- Task statement: Quote the listing below in its entirety, omitting every image.

- Data under study:
BEGIN

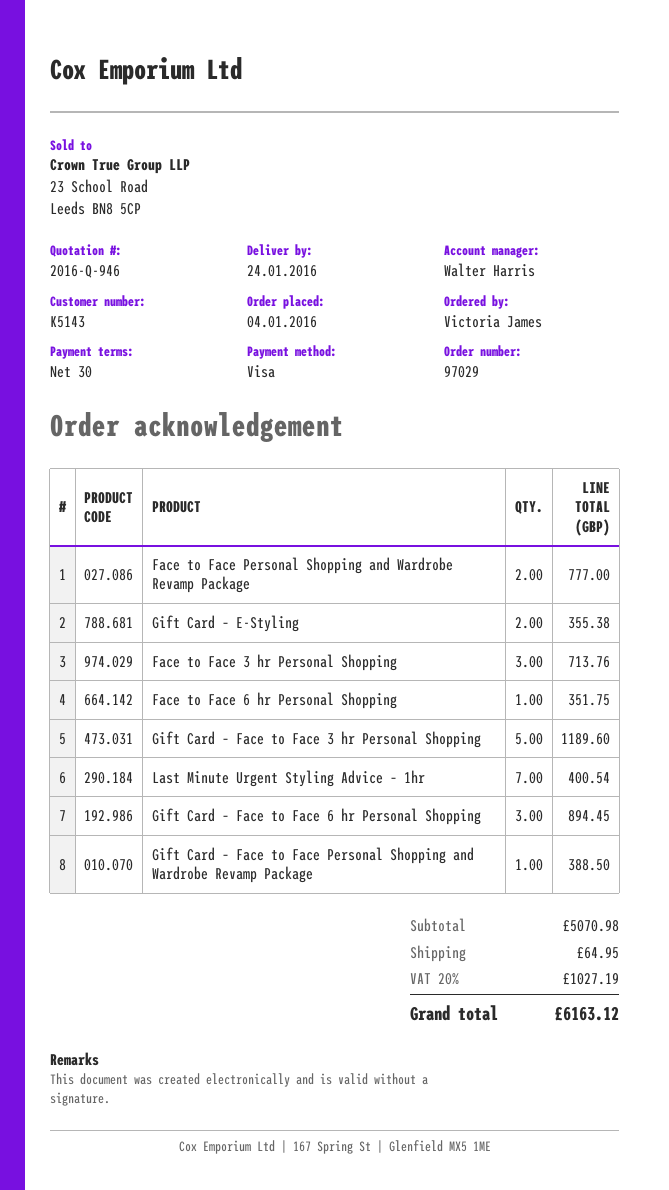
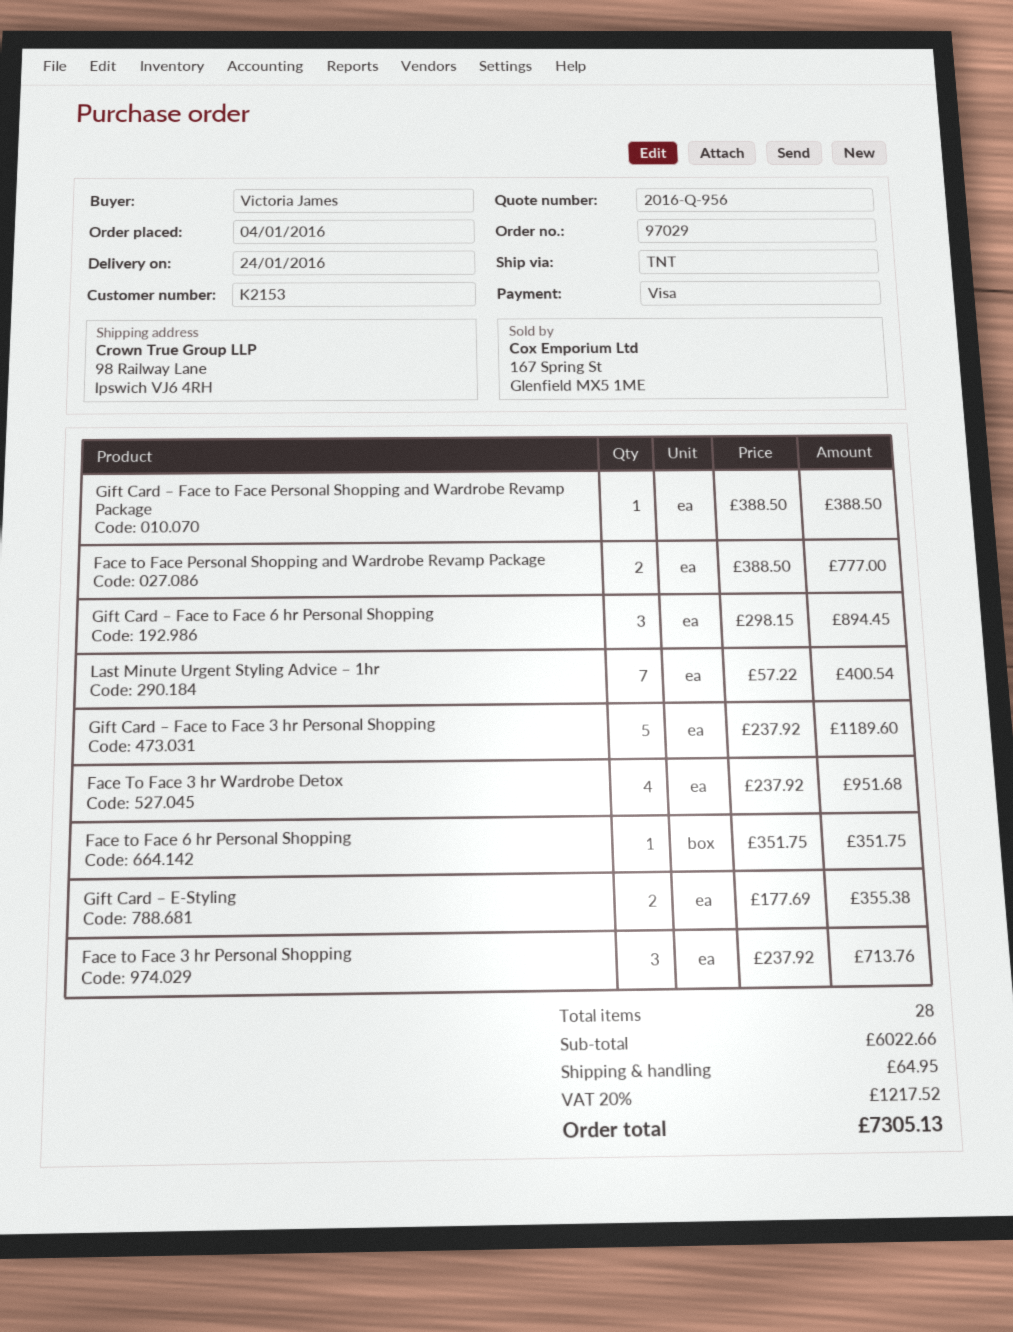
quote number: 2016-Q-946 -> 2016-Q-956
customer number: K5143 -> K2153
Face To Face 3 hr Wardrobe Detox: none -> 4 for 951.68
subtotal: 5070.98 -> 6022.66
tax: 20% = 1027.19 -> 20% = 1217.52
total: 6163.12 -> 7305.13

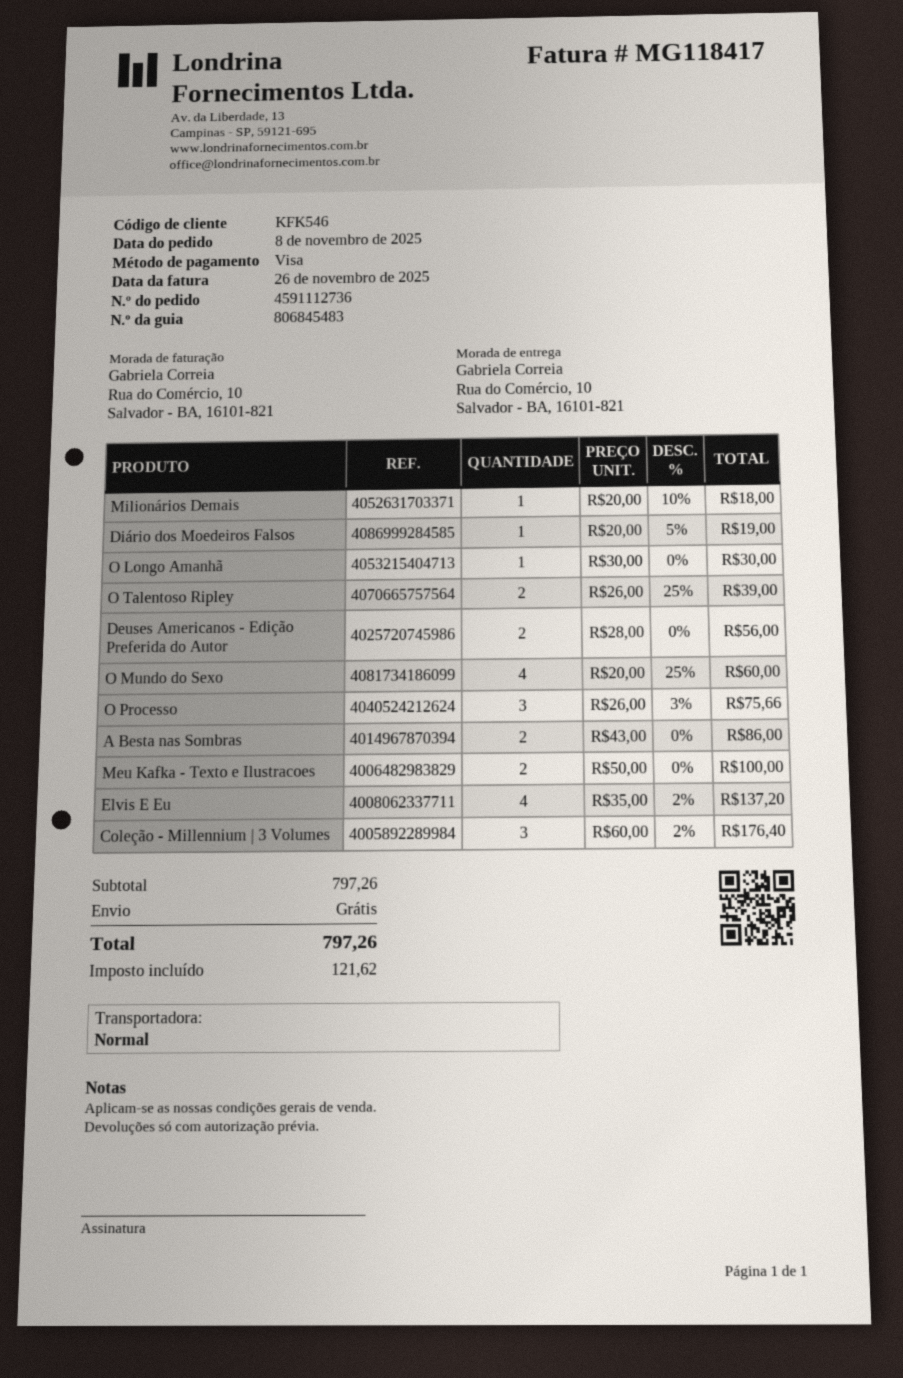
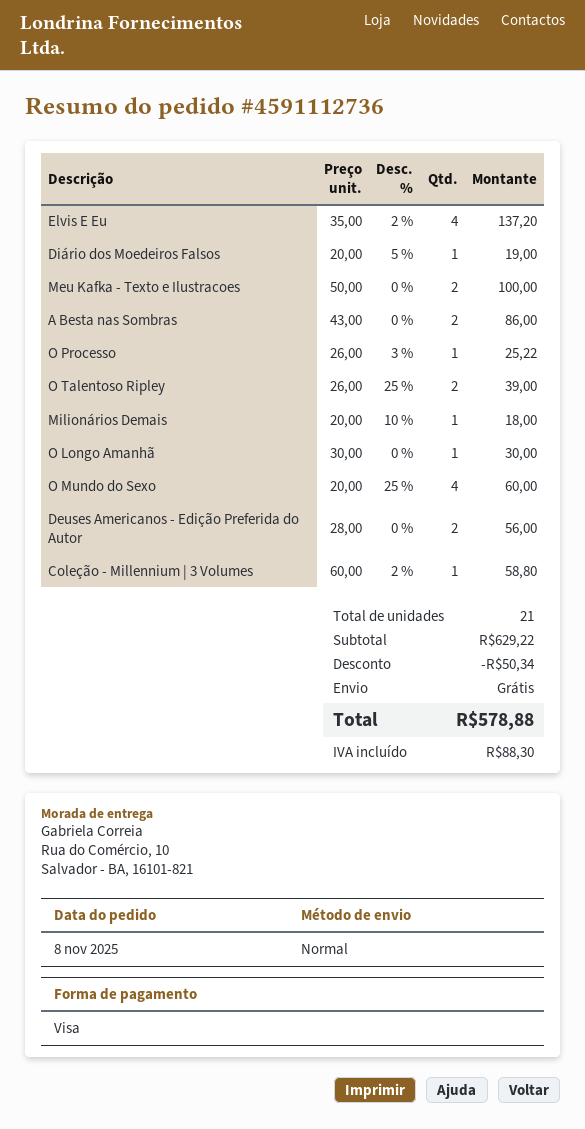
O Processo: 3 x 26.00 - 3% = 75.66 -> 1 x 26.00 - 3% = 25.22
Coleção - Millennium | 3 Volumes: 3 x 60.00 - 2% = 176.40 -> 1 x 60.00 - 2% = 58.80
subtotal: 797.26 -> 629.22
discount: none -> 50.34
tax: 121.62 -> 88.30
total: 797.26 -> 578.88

END

- Solution below:
quote number: 2016-Q-946 -> 2016-Q-956
customer number: K5143 -> K2153
Face To Face 3 hr Wardrobe Detox: none -> 4 for 951.68
subtotal: 5070.98 -> 6022.66
tax: 20% = 1027.19 -> 20% = 1217.52
total: 6163.12 -> 7305.13

O Processo: 3 x 26.00 - 3% = 75.66 -> 1 x 26.00 - 3% = 25.22
Coleção - Millennium | 3 Volumes: 3 x 60.00 - 2% = 176.40 -> 1 x 60.00 - 2% = 58.80
subtotal: 797.26 -> 629.22
discount: none -> 50.34
tax: 121.62 -> 88.30
total: 797.26 -> 578.88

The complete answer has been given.